The film featured the voice of  Dichen Lachman as both General Atitaya of Fang and a Spine warrior; Patti Harrison was cast as the chief of Tail; Dumbfoundead portrayed Chai, a flower guy; Sung Kang voices Dang Hai, the former chief of Talon; Sierra Katow voices both a Talon merchant and a Fang officer; Ross Butler voices the chief of Spine; François Chau voices Wahn; and Gordon Ip and Paul Yen voice Talon merchants.

Production

Development
In October 2018, Deadline Hollywood reported Disney was developing a fantasy animated film produced by Osnat Shurer from a screenplay by Adele Lim, with additional directorial debuts by Paul Briggs and Dean Wellins. Most of them have been involved in other Disney films including Frozen (2013), Zootopia (2016) and Moana (2016). The film was untitled at the time and its characters remained unclear because of Disney's general policy of secrecy about its development timeline, but casting details hinted that it would involve a female protagonist with Asian characteristics. In August 2019, Disney officially announced the film during its D23 Expo Walt Disney Animation Studios' presentation panel. They announced the casting of Cassie Steele as Raya and of Awkwafina as Sisu.

In August 2020, Disney officially announced the replacement of several cast and crew members.
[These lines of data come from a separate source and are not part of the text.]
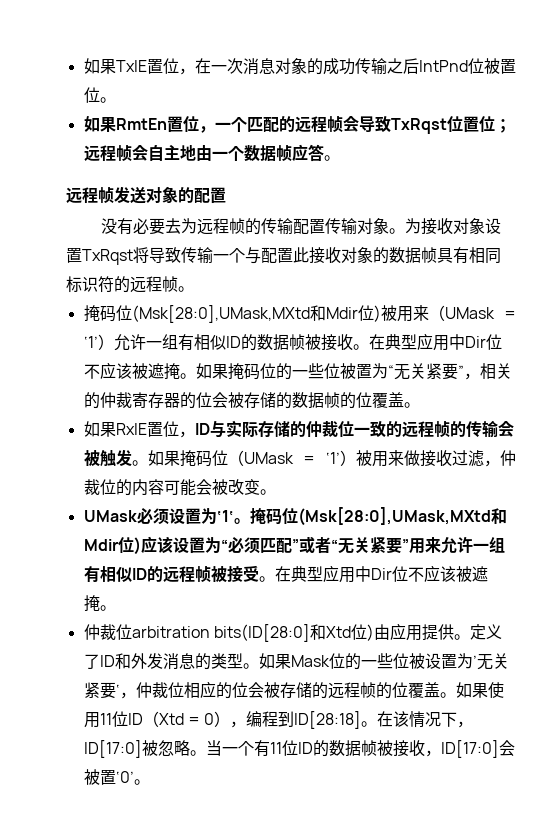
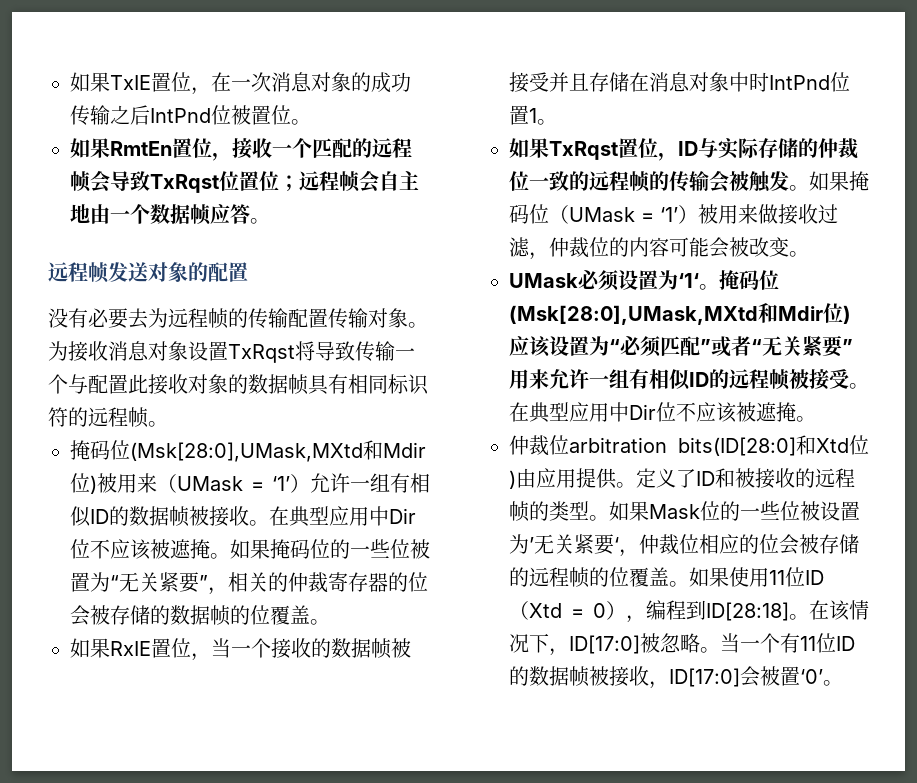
- 如果RmtEn置位，一个匹配的远程帧会导致TxRqst位置位；远程帧会自主地由一个数据帧应答。
+ 如果RmtEn置位，接收一个匹配的远程帧会导致TxRqst位置位；远程帧会自主地由一个数据帧应答。
- 为接收对象设置TxRqst将导致传输一个与配置此接收对象的数据帧具有相同标识符的远程帧。
+ 为接收消息对象设置TxRqst将导致传输一个与配置此接收对象的数据帧具有相同标识符的远程帧。
- 如果RxIE置位，ID与实际存储的仲裁位一致的远程帧的传输会被触发。
+ 如果RxIE置位，当一个接收的数据帧被接受并且存储在消息对象中时IntPnd位置1。
+ 如果TxRqst置位，ID与实际存储的仲裁位一致的远程帧的传输会被触发。
- 定义了ID和外发消息的类型。
+ 定义了ID和被接收的远程帧的类型。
Don Hall, director of Winnie the Pooh (2011) and Big Hero 6 (2014), and Carlos López Estrada, who had joined Disney Animation in 2019, took over as directors at an unexpected invitation upon being impressed by Estrada’s directorial work on the comedy-drama film Blindspotting (2018). Briggs joined John Ripa as one of the writers of the story having been demoted from his initial position as co-director, to which he was later rehired. Ripa also later became a co-director of the film, replacing Dean Wellins. The latter was credited in the final film as a writer of the story. In addition Qui Nguyen joined Lim as co-writer and Peter Del Vecho joined Shurer as producer. Steele was also replaced by Kelly Marie Tran due to changes in characters and plot. Shurer said the cast must embody the same spirits as the character and that Tran was better suited for the role.

According to Hall, Disney recast the role because Raya had been originally conceived of as a "stoic loner", but the team began to infuse her with elements of "levity" and "swagger" similar to the character of Star-Lord in Marvel's Guardians of the Galaxy (2014). The Hollywood Reporter said Tran was selected for her "lightness and buoyancy, but also badassery".  Tran had to learn to trust the production team because she had unsuccessfully auditioned for the role of Raya. By January 2020, when Tran replaced Steele as Raya, she was aware Disney Animation had already rejected her before and was now hiring her to replace another female actor. Disney's casting choices on Raya and the Last Dragon were kept secret from the cast members; Disney hired each of them separately and had them record their lines individually. The cast, however, accidentally discovered each other's involvement before Disney officially revealed the cast list.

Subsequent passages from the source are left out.